**WHAT THE TASK REQUIRES:**
Beginning with the line containing "font-style: italic ->" and ending with the line containing "text: 61 ->", write out each line of the records below exactly; pictures and lines outside that range are left out.

**INFORMATION SHOWN:**

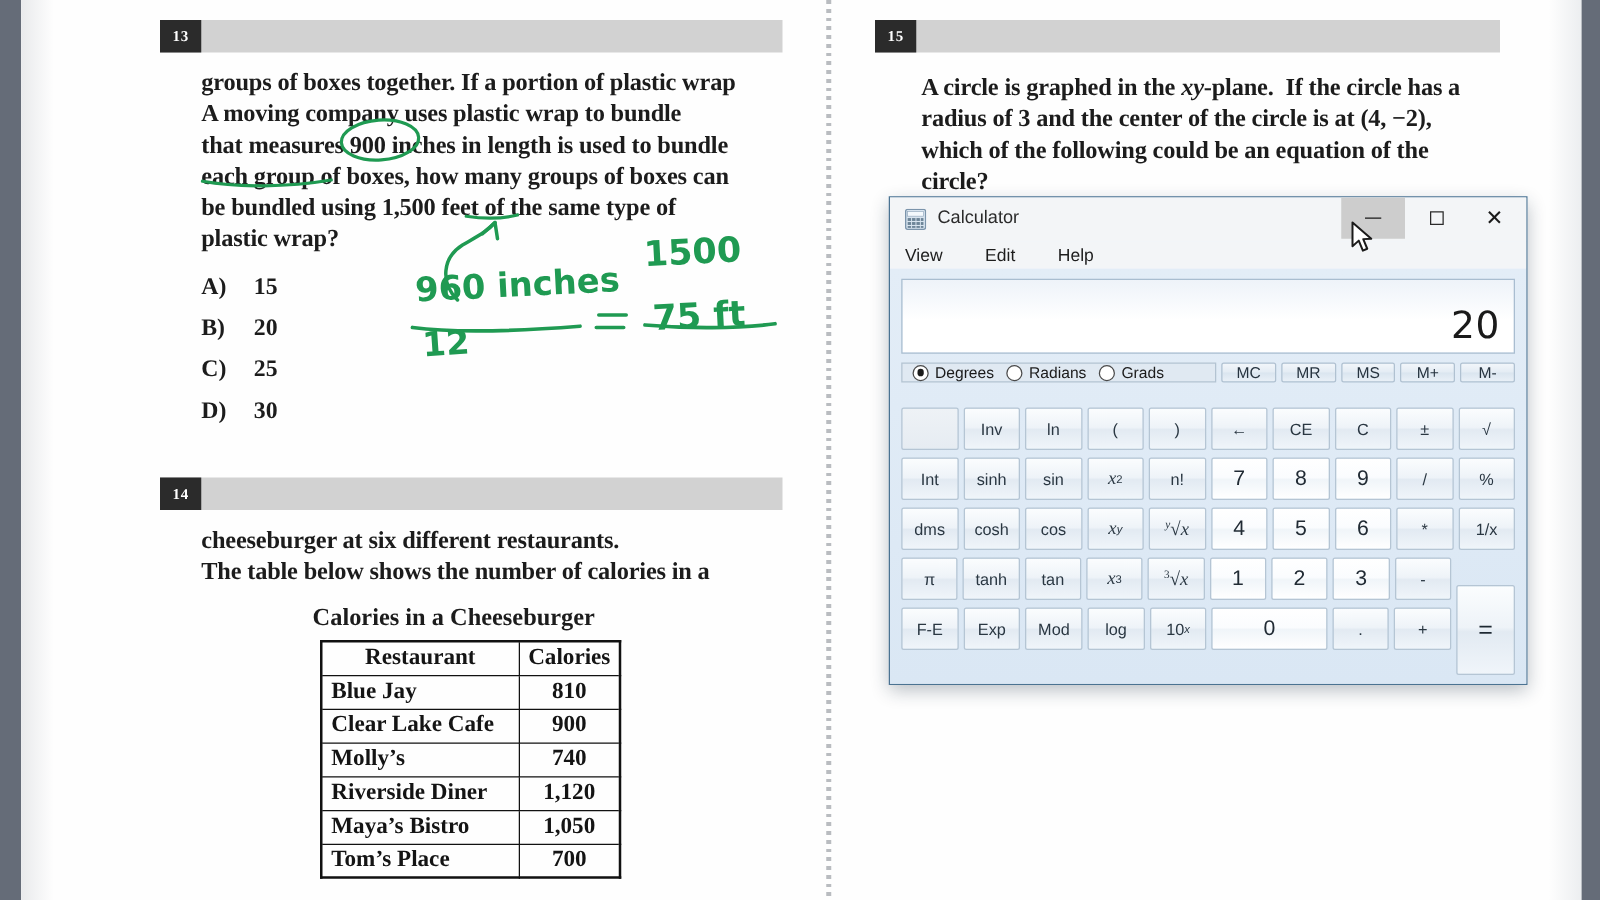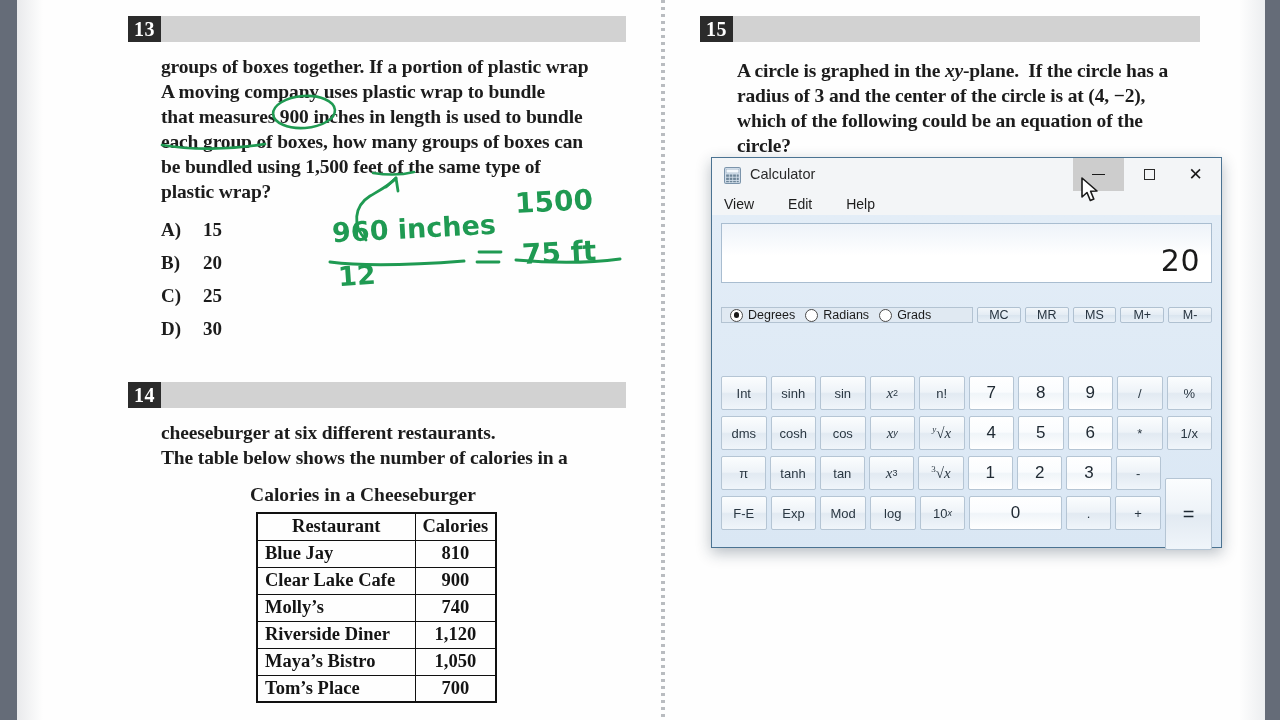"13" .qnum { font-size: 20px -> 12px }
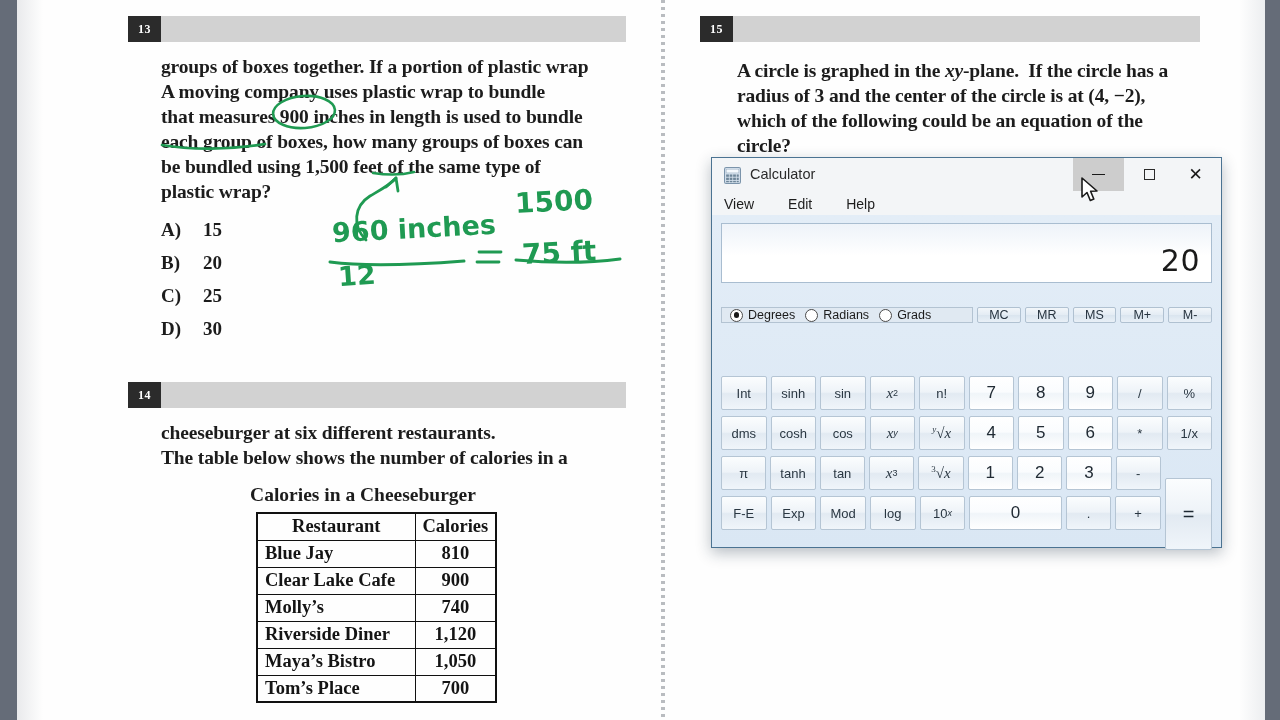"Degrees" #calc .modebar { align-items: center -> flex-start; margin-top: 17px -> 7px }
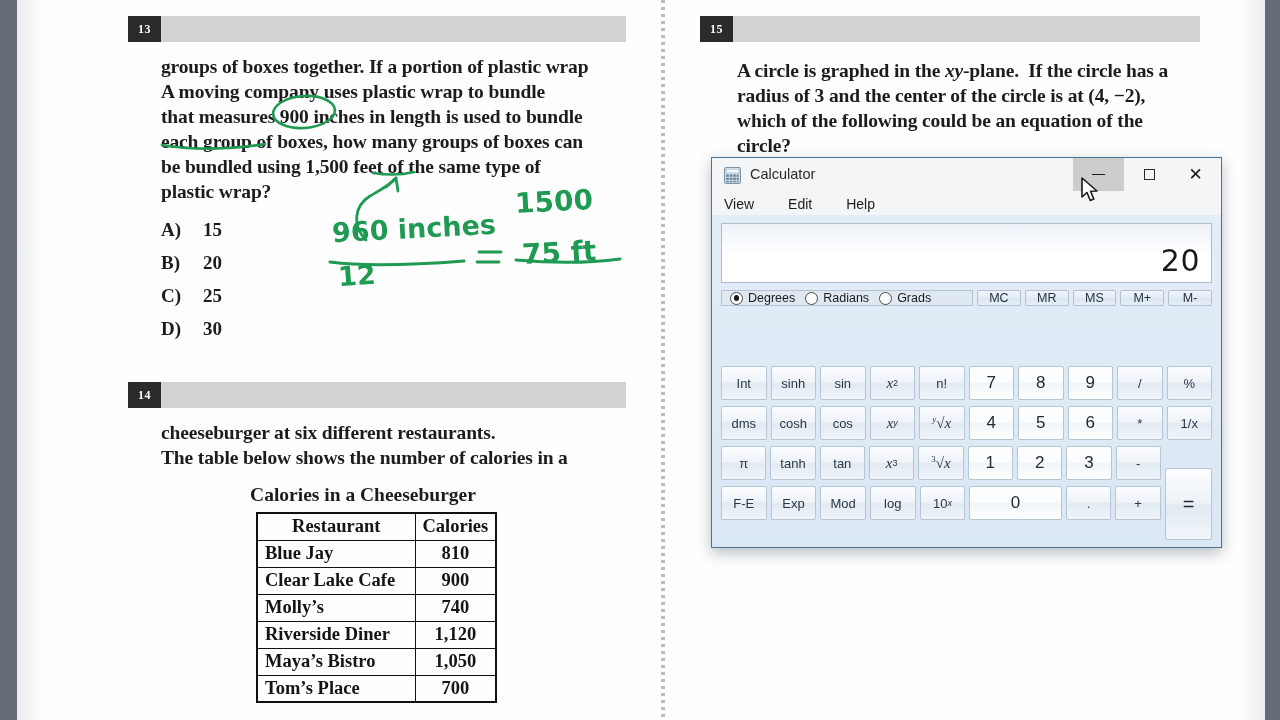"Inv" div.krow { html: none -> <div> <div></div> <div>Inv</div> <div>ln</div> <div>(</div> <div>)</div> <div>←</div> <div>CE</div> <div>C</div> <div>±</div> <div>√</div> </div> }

...

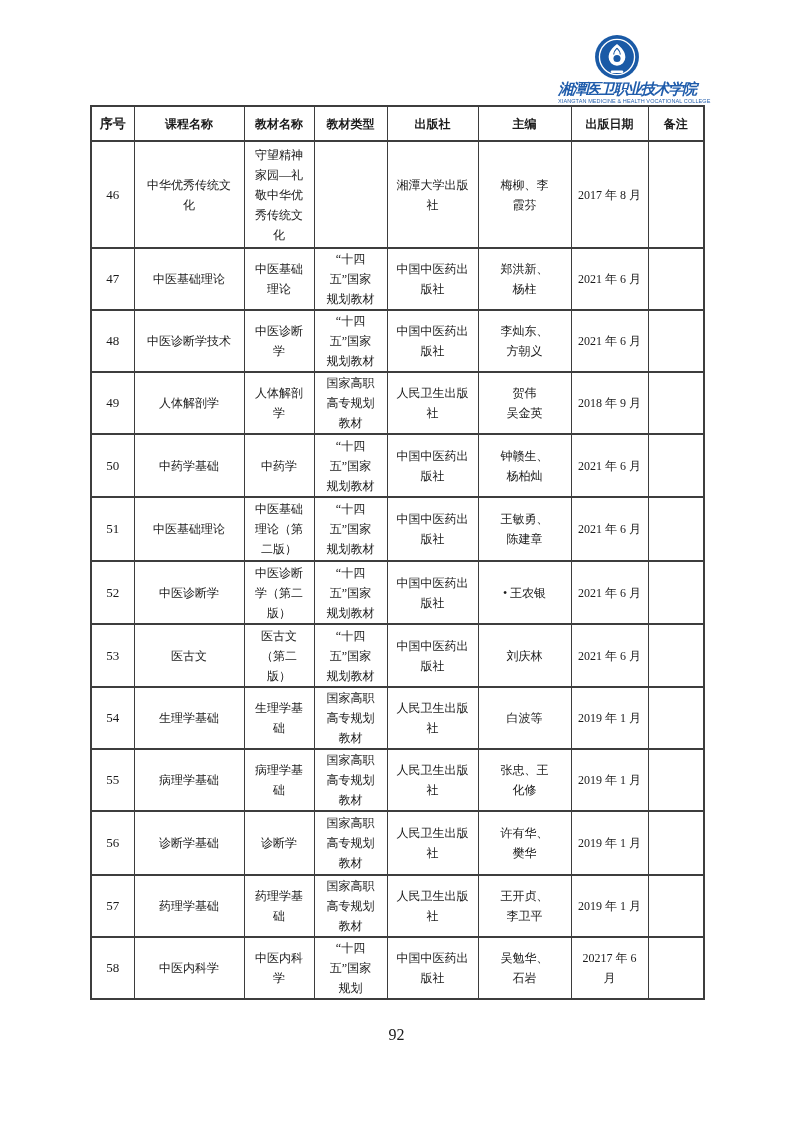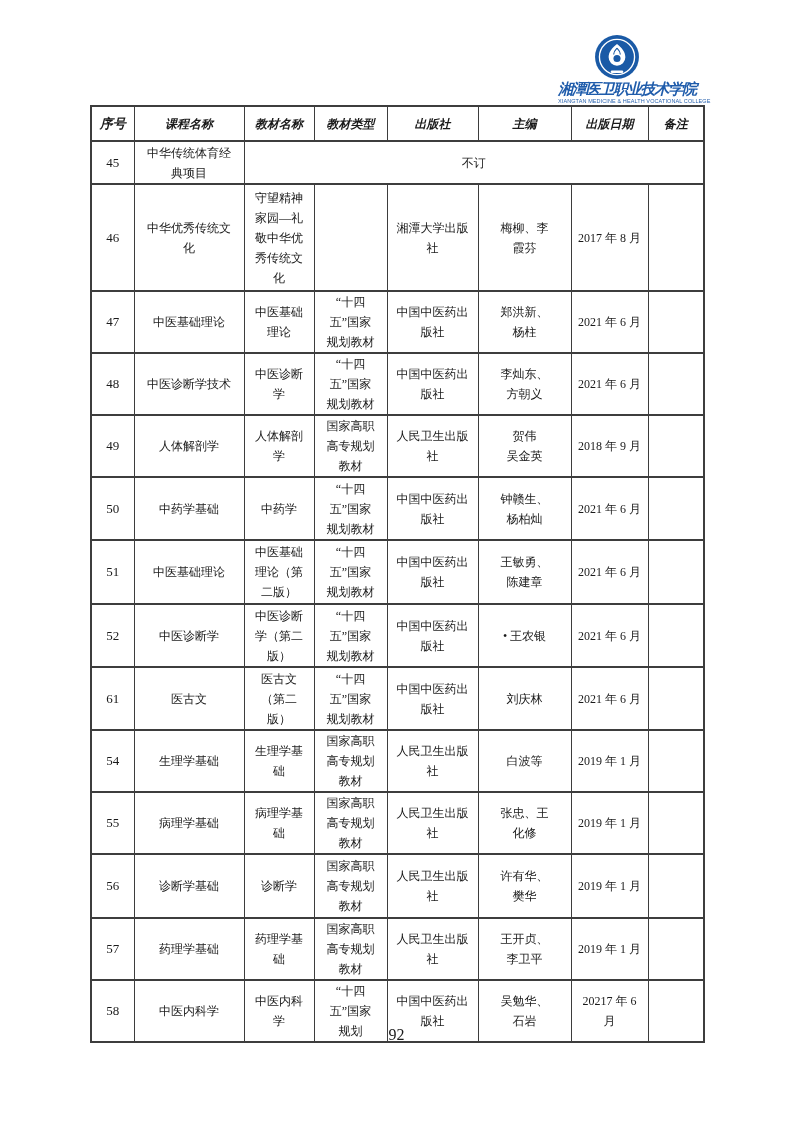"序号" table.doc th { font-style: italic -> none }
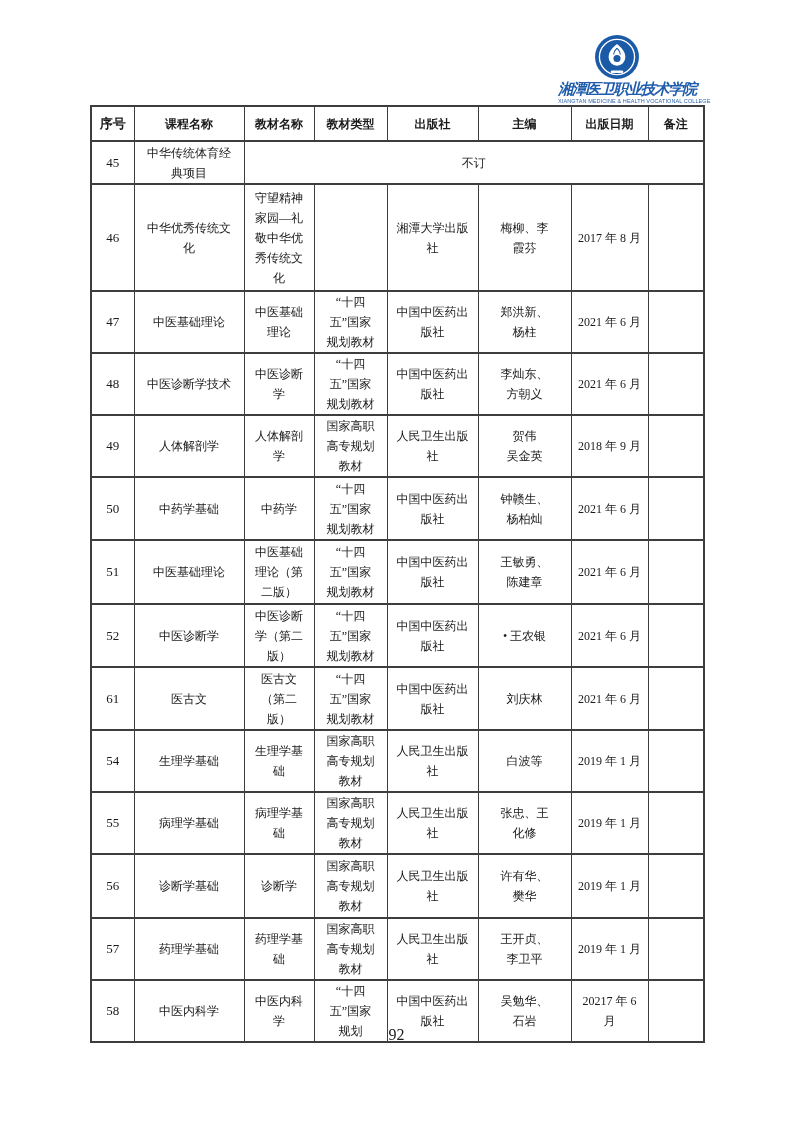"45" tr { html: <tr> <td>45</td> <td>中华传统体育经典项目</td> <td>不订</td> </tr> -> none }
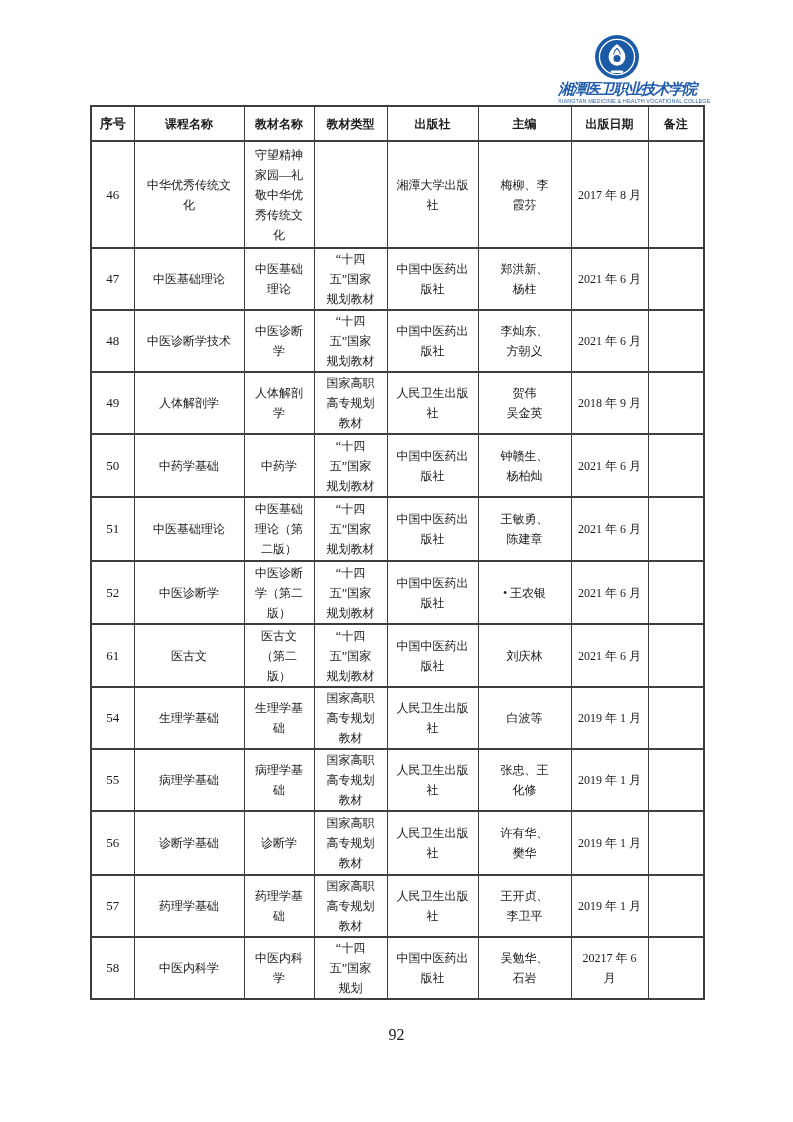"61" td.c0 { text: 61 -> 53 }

**TASK ANSWER:**
"序号" table.doc th { font-style: italic -> none }
"45" tr { html: <tr> <td>45</td> <td>中华传统体育经典项目</td> <td>不订</td> </tr> -> none }
"61" td.c0 { text: 61 -> 53 }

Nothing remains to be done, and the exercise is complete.